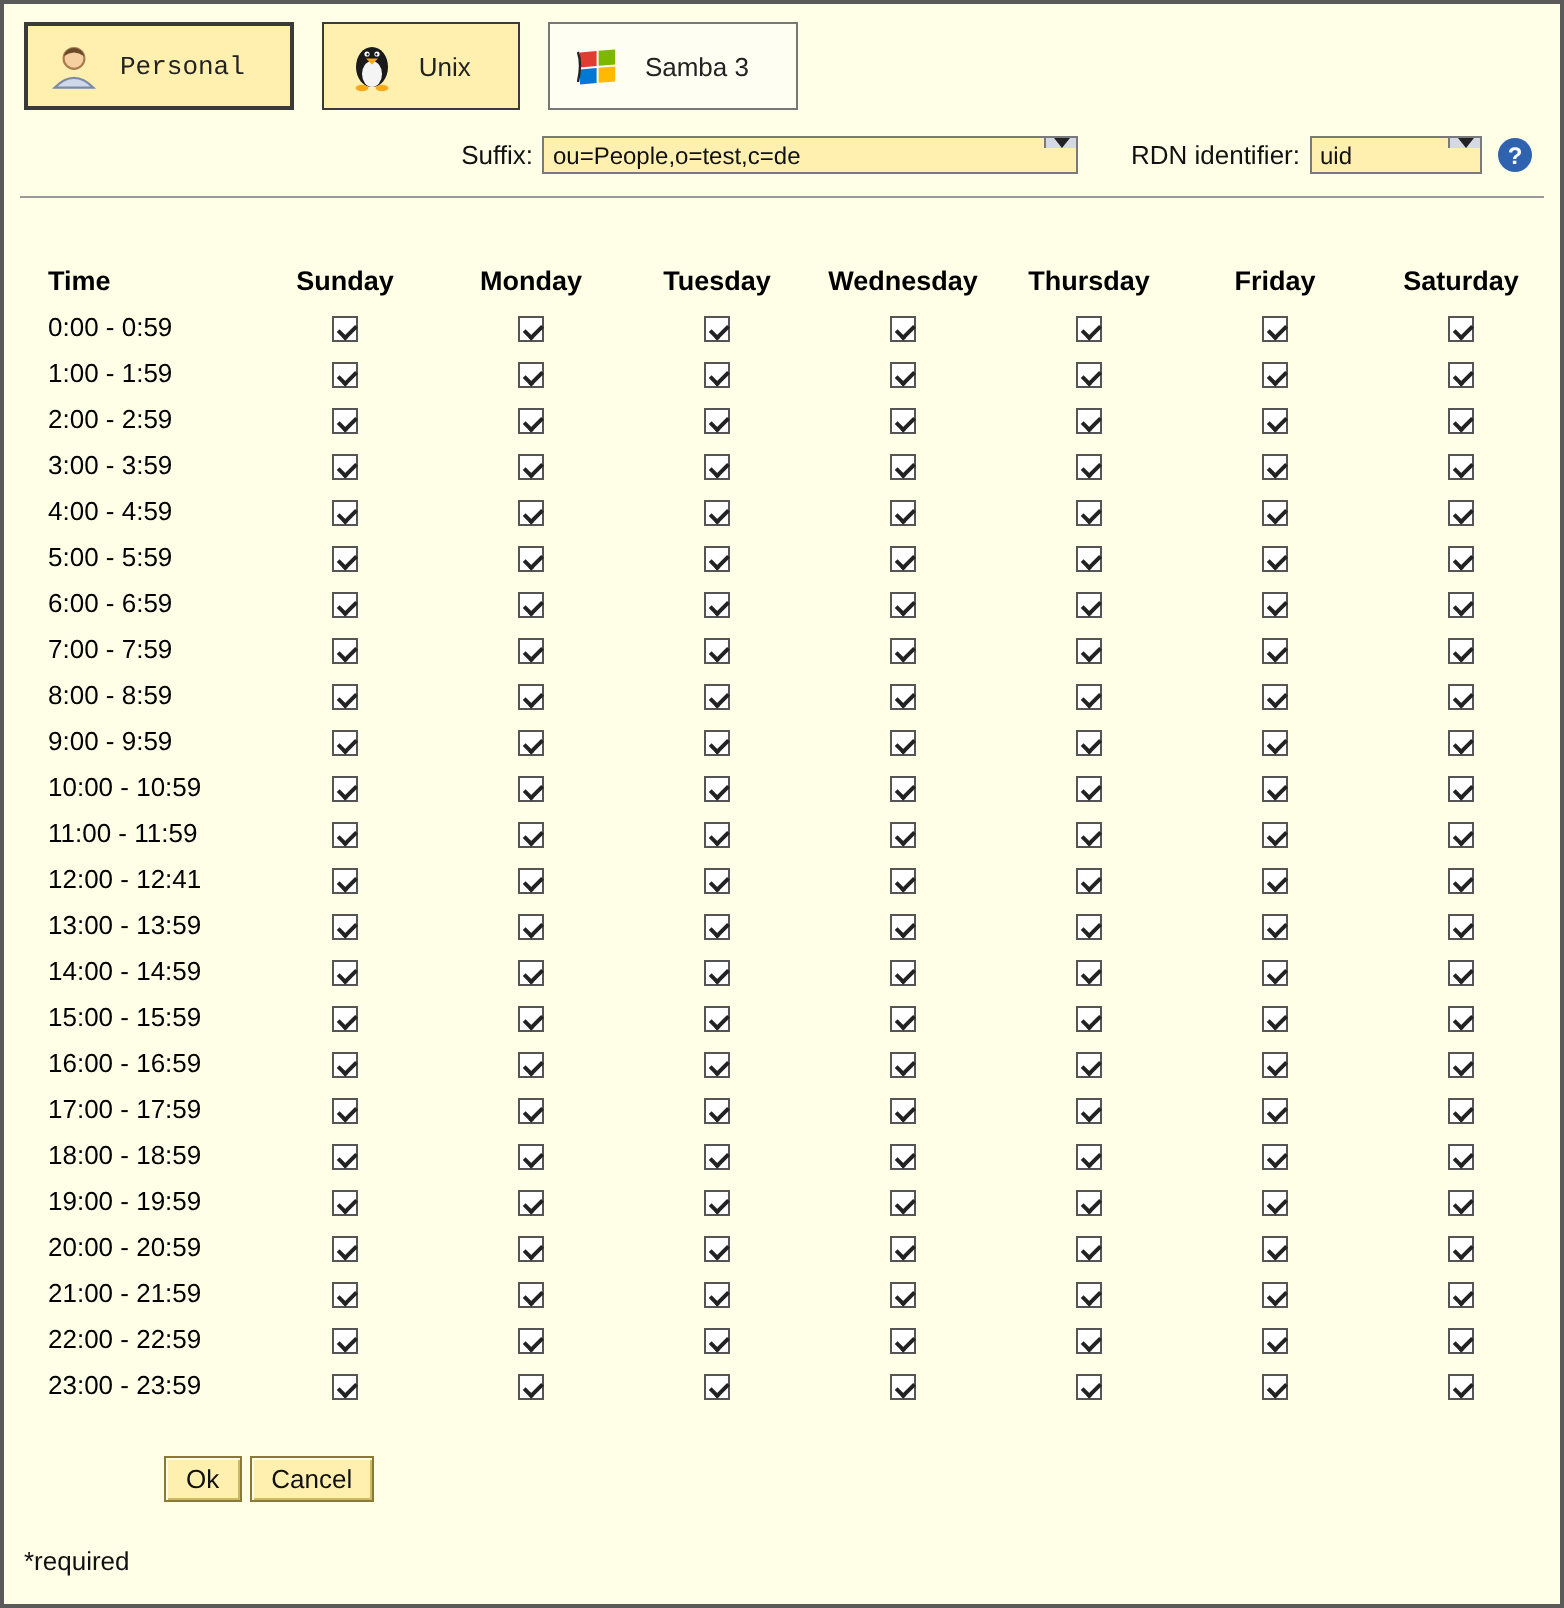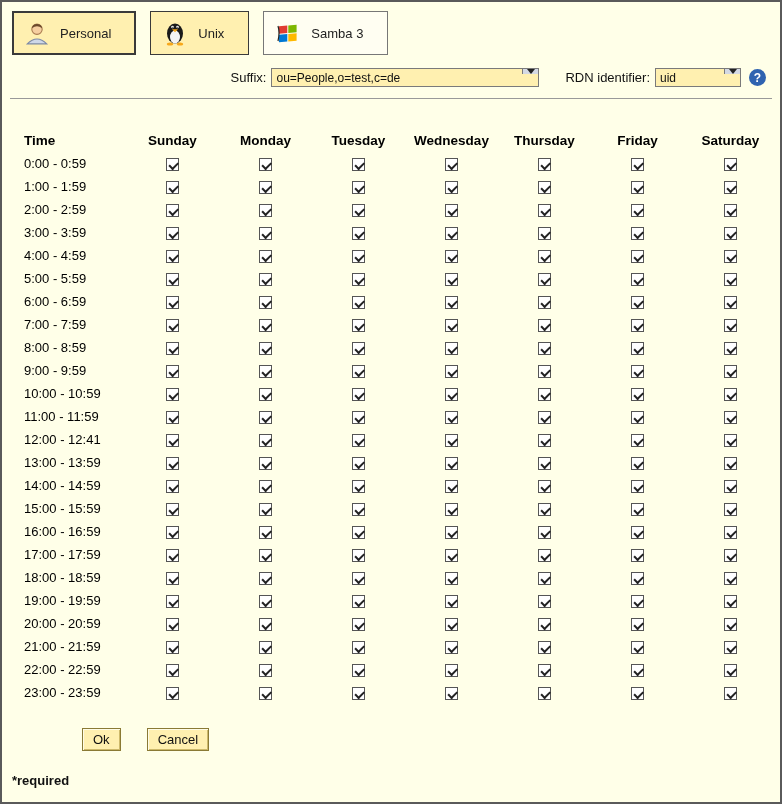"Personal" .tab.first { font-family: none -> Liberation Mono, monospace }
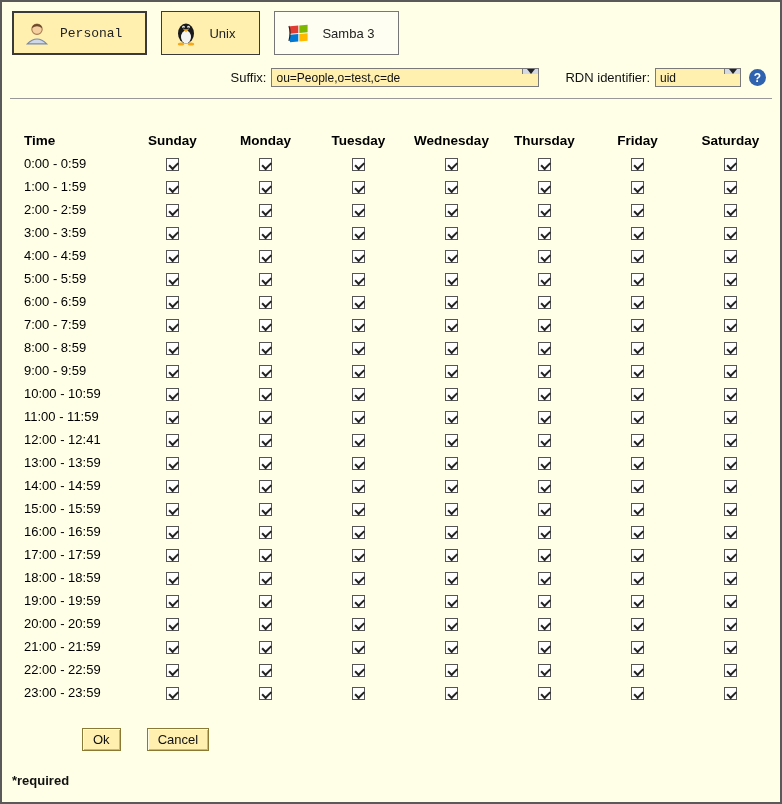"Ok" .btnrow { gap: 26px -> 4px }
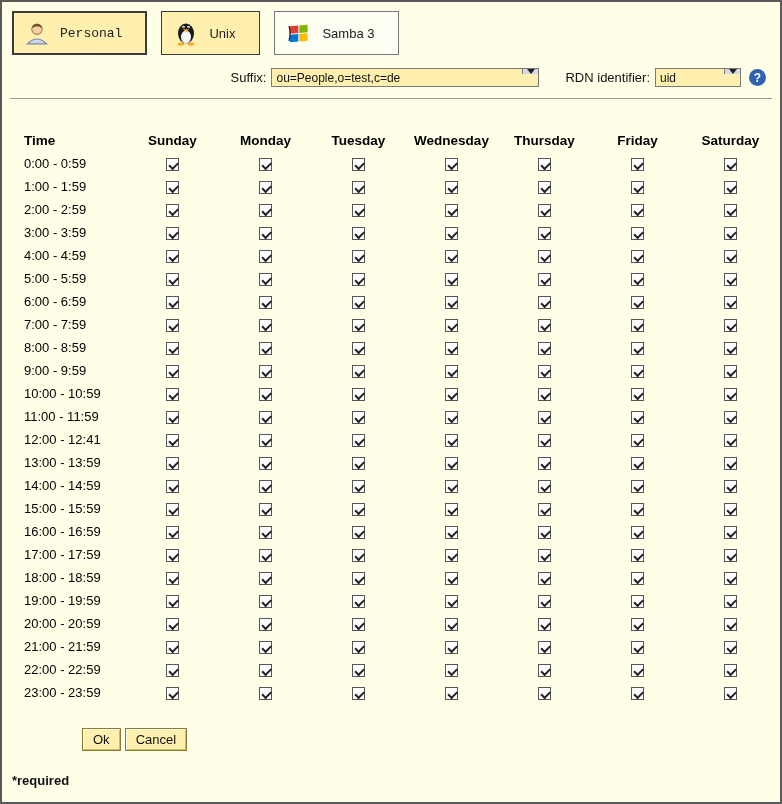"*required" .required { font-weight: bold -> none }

++++++++++++++++++++

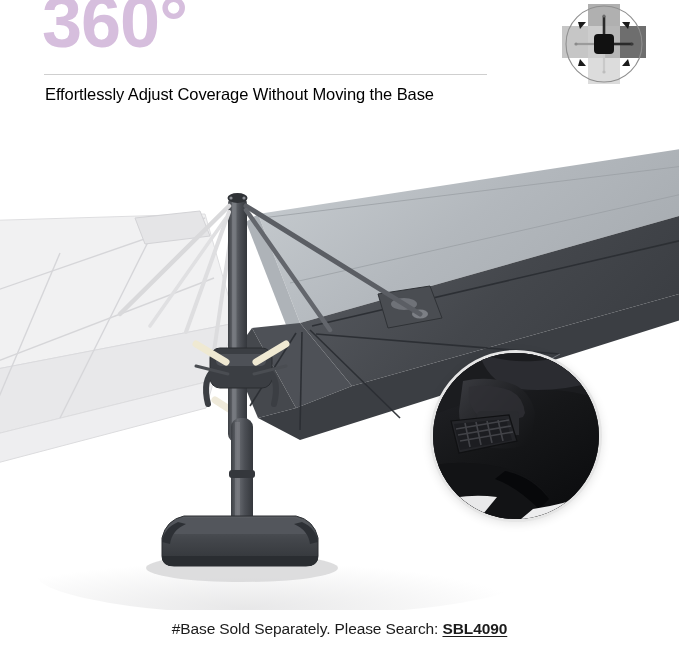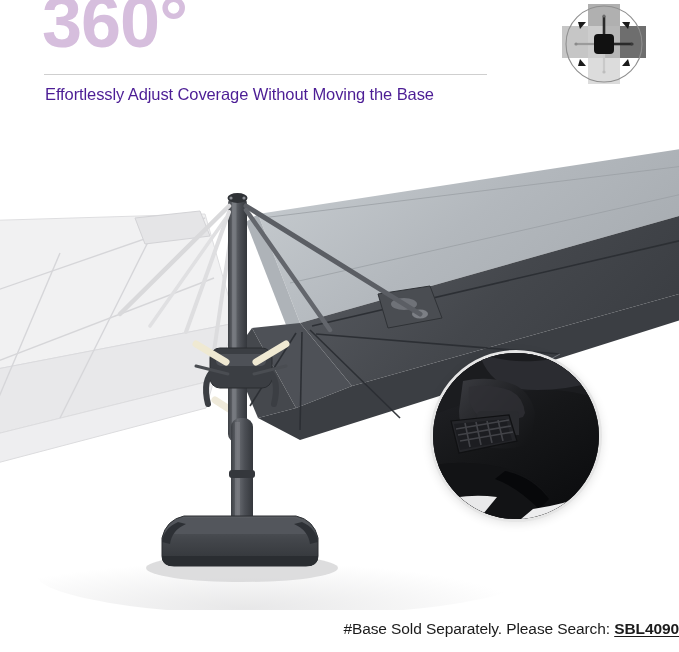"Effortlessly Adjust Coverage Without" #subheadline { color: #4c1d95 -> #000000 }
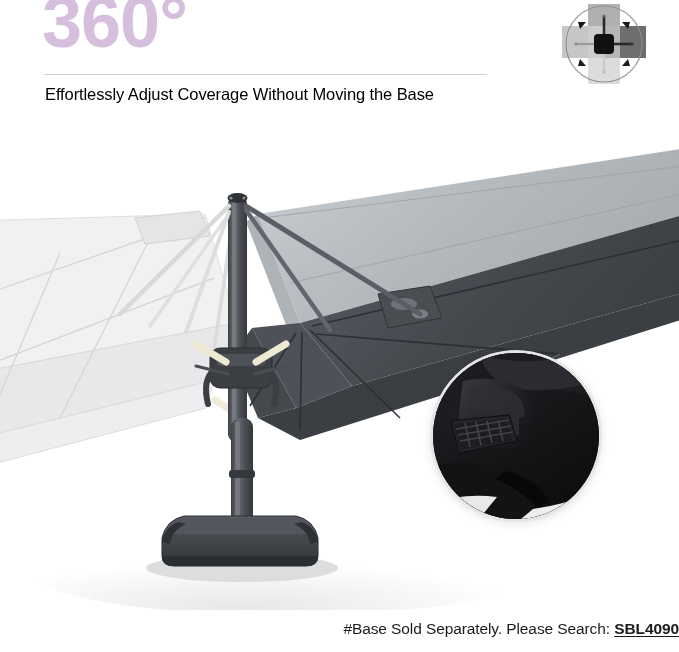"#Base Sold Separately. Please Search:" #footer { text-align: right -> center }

++++++++++++++++++++

#### Work request:
Although the records above contain pictures, the copy must not; set down exactly the lines from the one with "color: #4c1d95 ->" up to and including the one with "Sold Separately. Please".

#### Solution for this task:
"Effortlessly Adjust Coverage Without" #subheadline { color: #4c1d95 -> #000000 }
"#Base Sold Separately. Please Search:" #footer { text-align: right -> center }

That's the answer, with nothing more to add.